Laporan reporter Tribunnews.com, Ayesha Noorsiamsi
TRIBUNNEWS.COM, JAKARTA – Belakangan ini banyak negara di Asia Tenggara dan Asia Selatan yang dilanda gelombang panas parah.
Di beberapa negara suhunya mencapai hampir 45 derajat Celcius. Gelombang panas disebut-sebut merupakan dampak dari perubahan iklim yang sedang berlangsung.
Dalam konteks ini, ahli epidemiologi Indonesia dan peneliti dari Griffith University, Australia, Dicky Budiman menyarankan pengurangan terhadap gelombang panas.
“Untuk mengurangi dampak perubahan iklim terhadap kesehatan global dan risiko wabah penyakit, diperlukan tindakan di tingkat global, nasional, dan lokal,” kata Dickey dalam keterangannya, Selasa (30/4/2024).
Usulan pertama, Dickey menyerukan pengurangan emisi gas rumah kaca melalui kebijakan energi bersih.
Mengurangi deforestasi, meningkatkan adaptasi perubahan iklim dan memperkuat sistem kesehatan masyarakat.
Selain itu, peningkatan pengawasan penyakit dan sistem peringatan dini.
Menurut Dickey, negara berkembang seperti Indonesia menghadapi risiko tambahan akibat perubahan iklim.
Sebab daerah tropis lebih sensitif terhadap perubahan suhu dan curah hujan.

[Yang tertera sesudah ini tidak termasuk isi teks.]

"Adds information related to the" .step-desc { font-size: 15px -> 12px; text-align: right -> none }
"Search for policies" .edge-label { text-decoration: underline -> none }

Dampaknya antara lain peningkatan risiko bencana alam seperti banjir dan tanah longsor, serta peningkatan kasus malaria dan demam berdarah, tambahnya.
Untuk mengurangi risiko ini, Indonesia harus mengambil langkah-langkah seperti pengelolaan sumber daya alam yang berkelanjutan.

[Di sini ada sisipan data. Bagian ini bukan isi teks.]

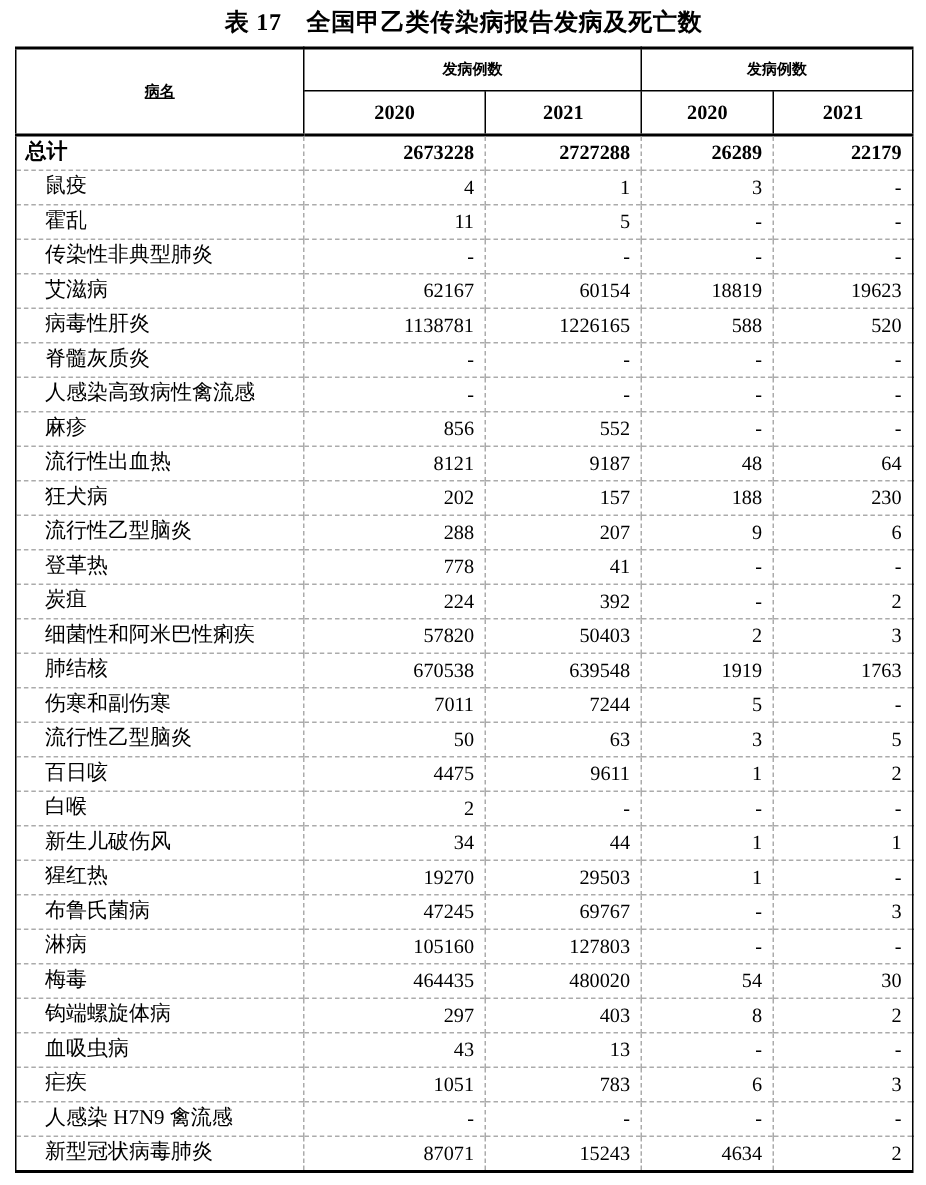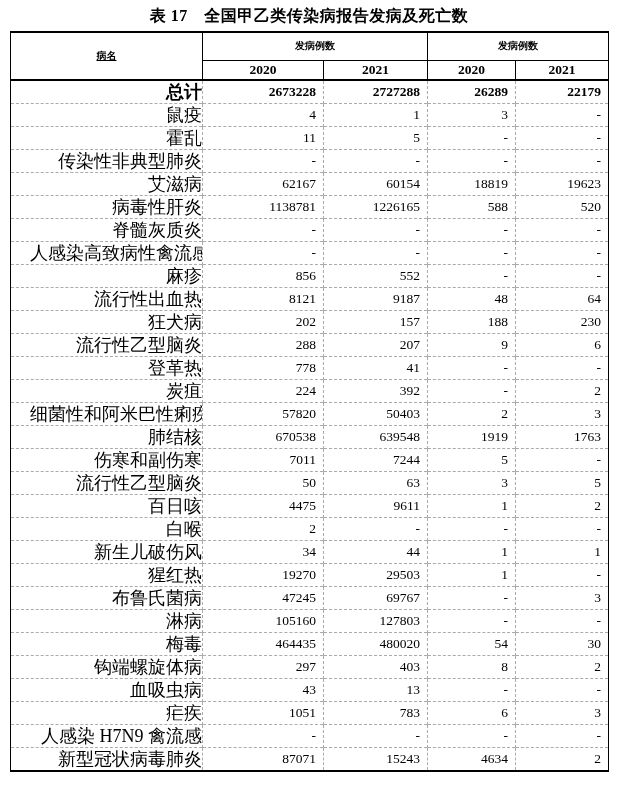"2020" thead tr.year-row th { height: 20px -> 30px }
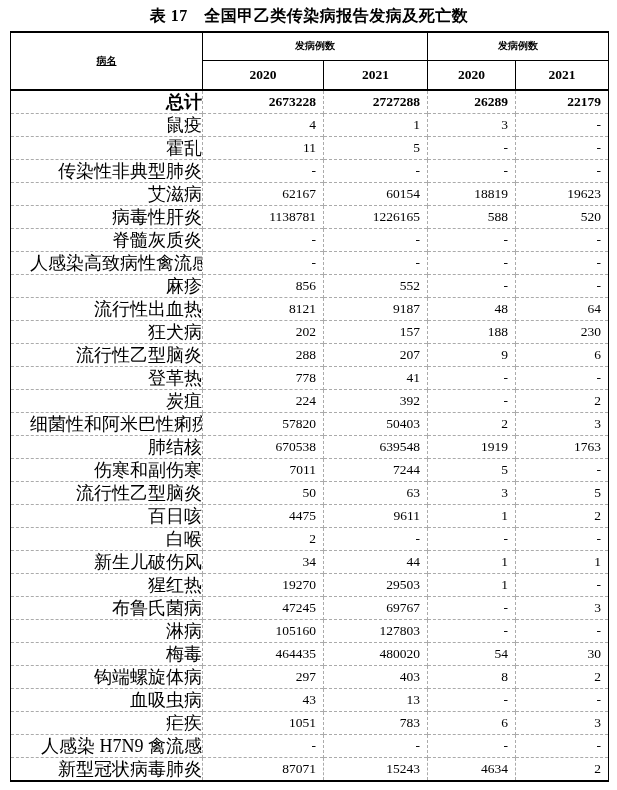"总计" td.name { font-size: 18px -> 14px; text-align: right -> left }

Hal ini disusul dengan pembangunan infrastruktur tahan bencana.
Dan juga meningkatkan kapasitas sistem kesehatan untuk menghadapi dampak perubahan iklim terhadap kesehatan.
Tidak hanya itu, peningkatan sistem peringatan dini, pembangunan infrastruktur tahan panas, dan edukasi masyarakat tentang langkah-langkah pencegahan dan adaptasi juga harus didorong.
“Serta upaya penurunan emisi gas rumah kaca untuk memperlambat perubahan iklim secara umum,” tutupnya.